Nebuly is the user analytics platform for GenAI products. We help companies see how people actually use their AI — what works, what fails, and how to improve it.
September 17, 2025

Measuring ROI for AI assistants in healthcare

Proving ROI for AI assistants in healthcare requires more than system logs. Learn how to measure financial outcomes, workflow impact, and user analytics signals like topic analysis, retention rate, risky behavior, and error rate.

In our previous blog on use cases for AI assistants in healthcare, we looked at where generative AI is already being applied and why adoption in this sector is unique. The next challenge for leaders is proving whether these assistants deliver measurable ROI.

Healthcare organizations are under pressure to justify their AI investments. Unlike traditional systems, the impact of AI assistants is diffuse and often long-term. A triage bot may shorten calls and improve patient experience, but how much of that can be attributed directly to the AI? A scribe might reduce burnout, but the financial benefit may not appear until years later in reduced turnover.

Breaking ROI into three parts

To make ROI concrete, leaders can split it into three connected layers:

Financial returns

Direct savings and revenue impacts, such as fewer denied claims, reduced overtime, or more patients seen per day. AI scribes that save hours each week can quickly add up across a clinical workforce.

Operational efficiency

Improvements like shorter call times, higher completion rates, or fewer readmissions when discharge instructions are clearer. These reduce costs and improve capacity.

Non-financial value

Better patient trust, lower clinician stress, or improved staff retention. These may not show up in this quarter’s balance sheet but are vital to long-term sustainability.

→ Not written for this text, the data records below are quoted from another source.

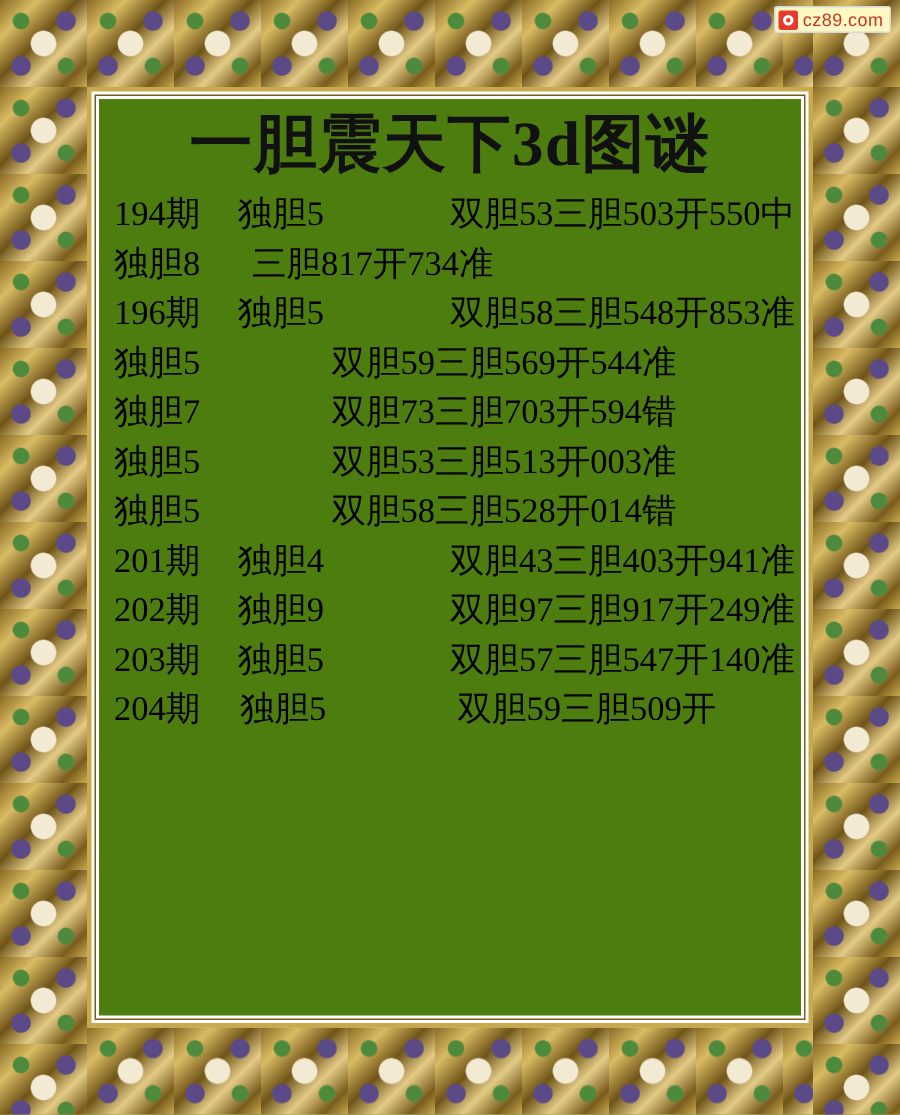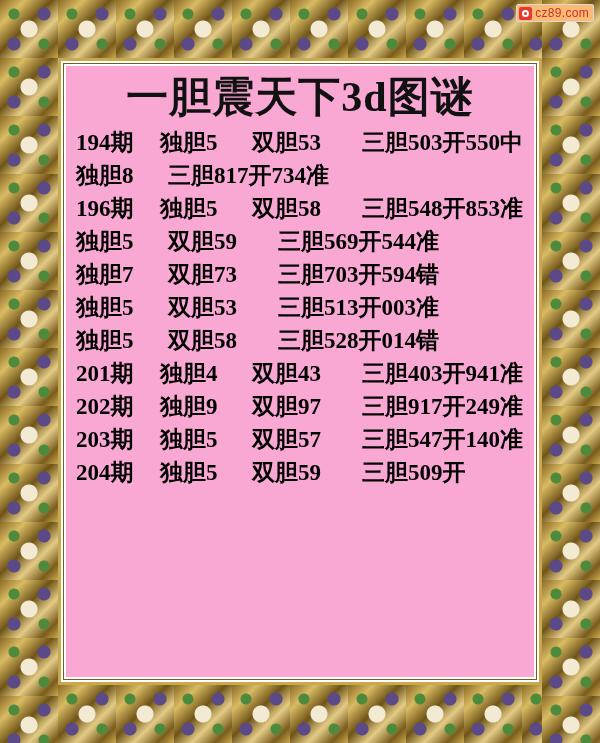--- a/index.html
+++ b/index.html
@@ -23,7 +23,7 @@
     z-index: 50;
     display: flex;
     align-items: center;
-    background: #fdba74;
+    background: #fef9c3;
     border: 1px solid #d8d8d8;
     padding: 1px 4px 1px 2px;
     border-radius: 2px;

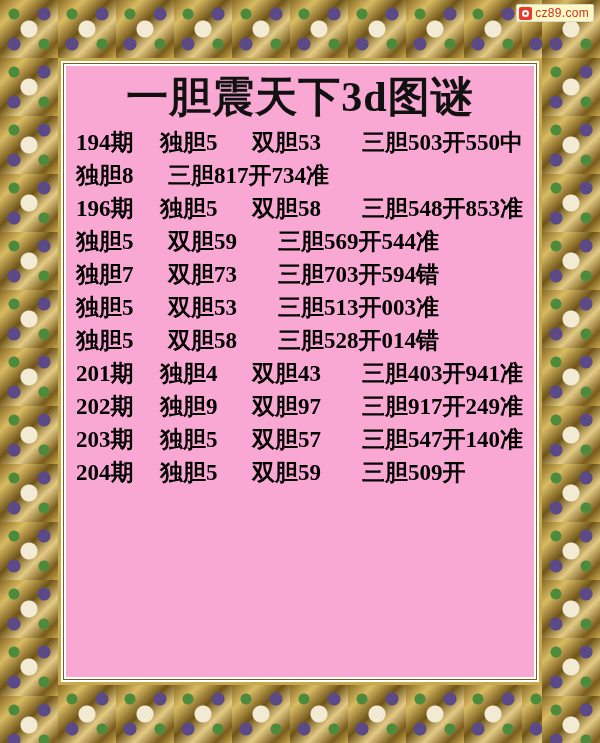--- a/index.html
+++ b/index.html
@@ -99,7 +99,7 @@
     left: 66px;
     right: 66px;
     bottom: 66px;
-    background: #f9a8d4;
+    background: #4d7c0f;
     box-sizing: border-box;
     padding: 6px 0 0 0;
     overflow: hidden;

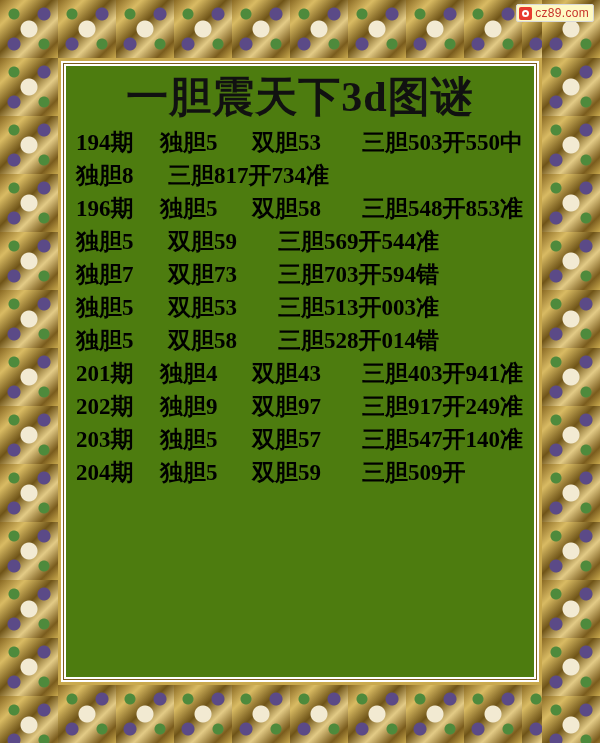--- a/index.html
+++ b/index.html
@@ -125,7 +125,7 @@
     align-items: baseline;
     justify-content: flex-start;
     font-size: 23px;
-    font-weight: bold;
+    font-weight: normal;
     color: #000000;
     line-height: 1.0;
     height: 33px;

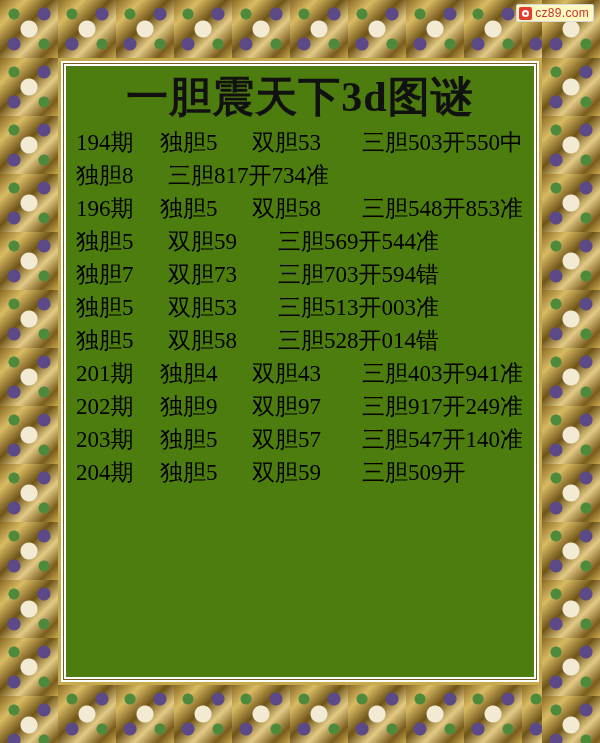--- a/index.html
+++ b/index.html
@@ -134,7 +134,7 @@
   }
   .col-period { width: 84px; text-align: left; }
   .col-dan    { width: 92px; text-align: left; }
-  .col-shuang { width: 110px; text-align: left; }
+  .col-shuang { width: 110px; text-align: right; margin-left: 12px; }
   .col-san    { text-align: center; }
 </style>
 </head>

Why technical metrics fall short

System KPIs such as uptime, latency, or token usage are necessary but not sufficient. They show how the system runs, not how people experience it. A chatbot may handle thousands of queries quickly, but if 40% of users drop out mid-session, the ROI is weak.

This is why user analytics is essential. Metrics like topic analysis, retention rate, risky behavior, and error rate provide the missing context. They reveal what people actually do, whether they keep using the assistant, whether unsafe interactions are occurring, and how often humans need to correct outputs.

Four user analytics signals that link to ROI

- Topic analysis shows what tasks dominate usage. If scheduling requests are common but often fail, the weak link is obvious. Aligning investment with high-volume topics prevents wasted effort.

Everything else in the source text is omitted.